Plaintiffs argue Domino’s mandated the purchase and use of its PULSE system solely to generate additional revenue from franchisees. Plaintiffs have refused to install PULSE, arguing under Section 8.2 of the franchise agreements Domino’s must provide the “specifications” for PULSE and allow them to purchase computer hardware, and software meeting those specifications “from any source,” not solely from Domino’s.

The dispute over PULSE culminated in plaintiffs filing this litigation, alleging: 1). breach of contract; 2) fraud; 3) negligent misrepresentation; 4) breach of the implied covenant of good faith and fair dealing; 5) violation of the Minnesota Franchise Act; and 6) promissory estoppel. Domino’s counterclaimed for breach of contract and indemnification and sought declaratory relief allowing it to require franchisees to purchase and install the PULSE system.

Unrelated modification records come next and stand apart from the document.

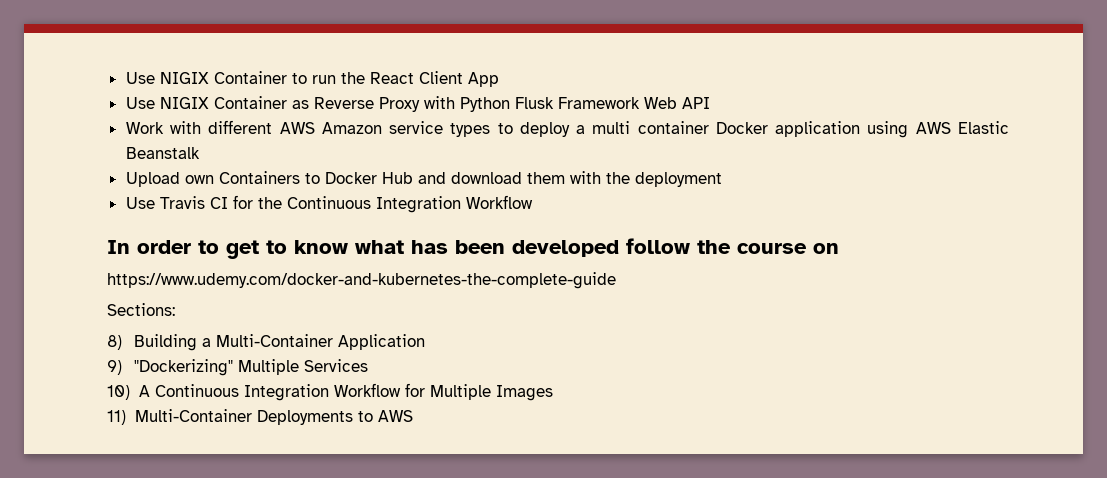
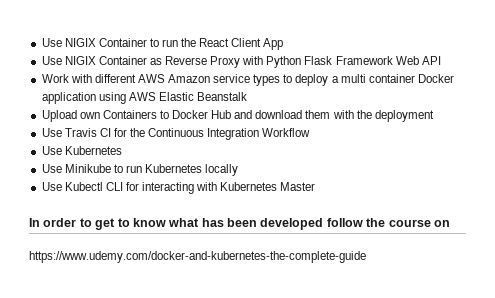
- Use NIGIX Container as Reverse Proxy with Python Flusk Framework Web API
+ Use NIGIX Container as Reverse Proxy with Python Flask Framework Web API
+ Use Kubernetes
+ Use Minikube to run Kubernetes locally
+ Use Kubectl CLI for interacting with Kubernetes Master
- Sections:
- 8) Building a Multi-Container Application
- 9) "Dockerizing" Multiple Services
- 10) A Continuous Integration Workflow for Multiple Images
- 11) Multi-Container Deployments to AWS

Plaintiffs moved for summary judgment and Domino’s moved for dismissal of plaintiffs’ claims. The district court granted Domino’s motion on five of plaintiffs’ six claims, but granted plaintiffs’ motion for summary judgment on the claim for breach of contract. 1 The court concluded the franchise agreements did not allow Domino’s to require franchisees to purchase the PULSE system. On appeal, Domino’s argues the district court misinterpreted the plain language of the franchise agreements.

II

We review a grant of summary judgment de novo, applying the same standard as the district court. Jaurequi v. *674 Carter Mfg. Co., Inc., 173 F.3d 1076, 1085 (8th Cir.1999). Summary judgment is proper if there exists no genuine issue as to any material fact and the moving party is entitled to judgment as a matter of law. Fed.R.Civ.P. 56(c). When ruling on a summary judgment motion, a court must view the evidence “in the light most favorable to the nonmoving party.” Dush v. Appleton Elec. Co., 124 F.3d 957, 962-63 (8th Cir.1997). However, a “nonmovant must present more than a scintilla of evidence and must advance specific facts to create a genuine issue of material fact for trial.” F.D.I.C. v. Bell, 106 F.3d 258, 263 (8th Cir.1997).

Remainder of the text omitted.